BEGIN WORKING DATA

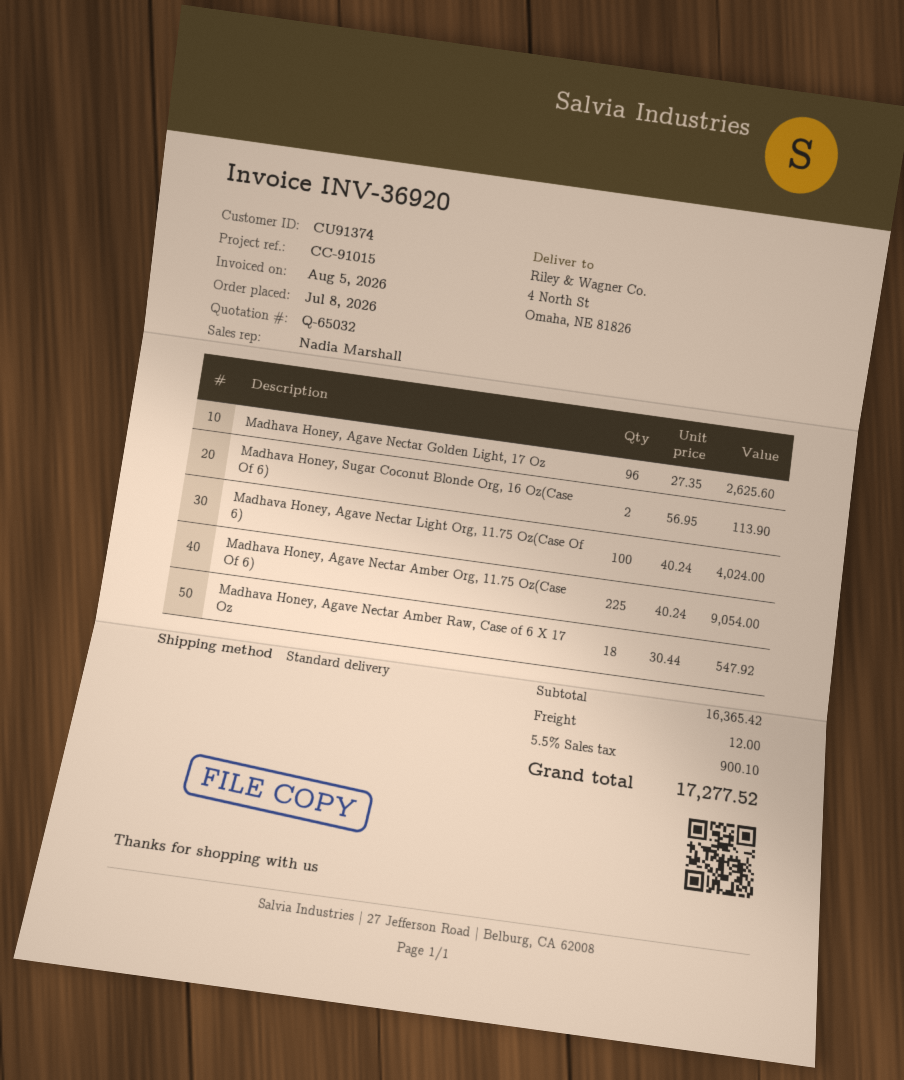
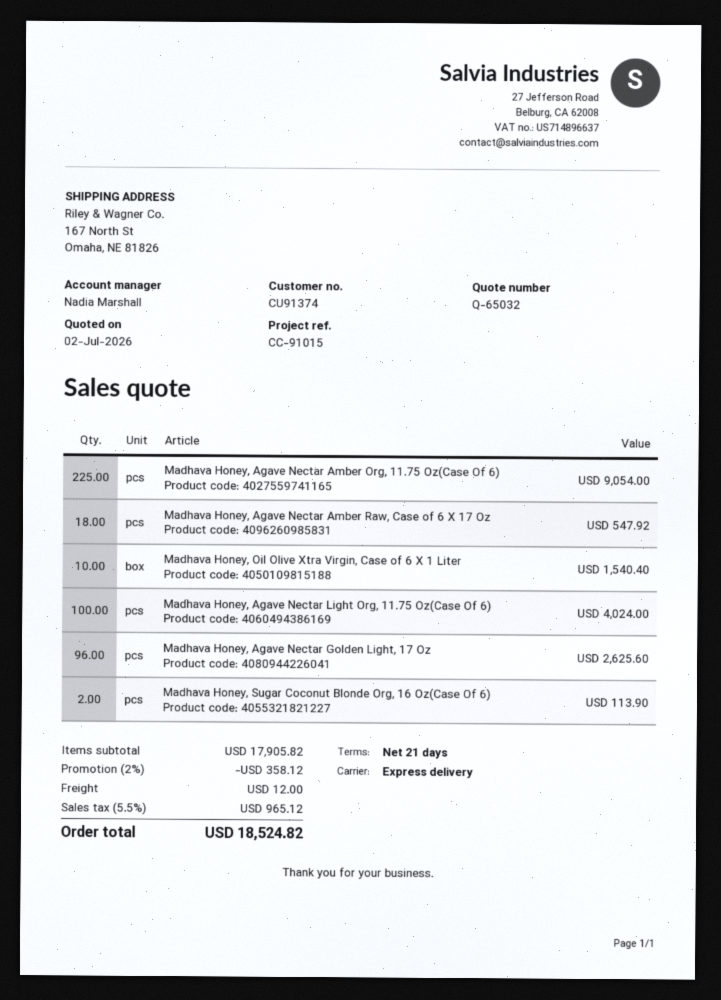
shipping method: standard -> express
ship to: 4 North St, Omaha, NE 81826 -> 167 North St, Omaha, NE 81826
Madhava Honey, Oil Olive Xtra Virgin, Case of 6 X 1 Liter: none -> 10 for 1540.40
subtotal: 16365.42 -> 17905.82
discount: none -> 2% = 358.12
tax: 5.5% = 900.10 -> 5.5% = 965.12
total: 17277.52 -> 18524.82

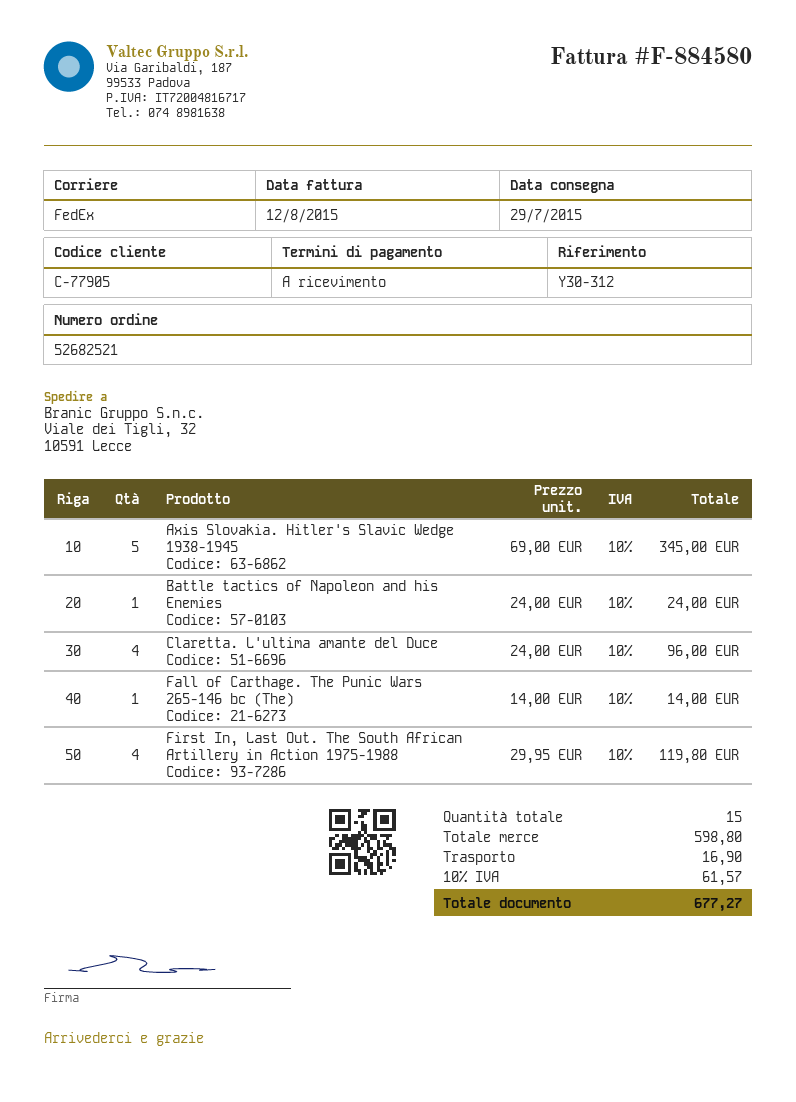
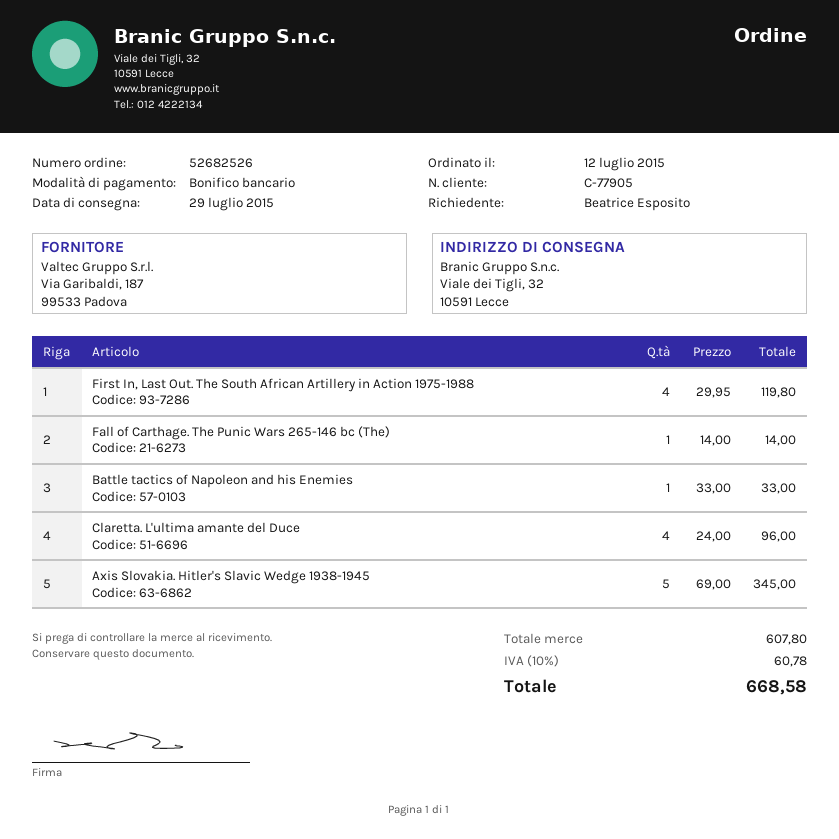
order number: 52682521 -> 52682526
Battle tactics of Napoleon and his Enemies: 1 x 24.00 = 24.00 -> 1 x 33.00 = 33.00
subtotal: 598.80 -> 607.80
shipping: 16.90 -> none
tax: 10% = 61.57 -> 10% = 60.78
total: 677.27 -> 668.58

END WORKING DATA

**THE TASK**
Each entry is to be written out again word for word, and any pictures are to be omitted.

**SOLUTION TO THE PROBLEM**
shipping method: standard -> express
ship to: 4 North St, Omaha, NE 81826 -> 167 North St, Omaha, NE 81826
Madhava Honey, Oil Olive Xtra Virgin, Case of 6 X 1 Liter: none -> 10 for 1540.40
subtotal: 16365.42 -> 17905.82
discount: none -> 2% = 358.12
tax: 5.5% = 900.10 -> 5.5% = 965.12
total: 17277.52 -> 18524.82

order number: 52682521 -> 52682526
Battle tactics of Napoleon and his Enemies: 1 x 24.00 = 24.00 -> 1 x 33.00 = 33.00
subtotal: 598.80 -> 607.80
shipping: 16.90 -> none
tax: 10% = 61.57 -> 10% = 60.78
total: 677.27 -> 668.58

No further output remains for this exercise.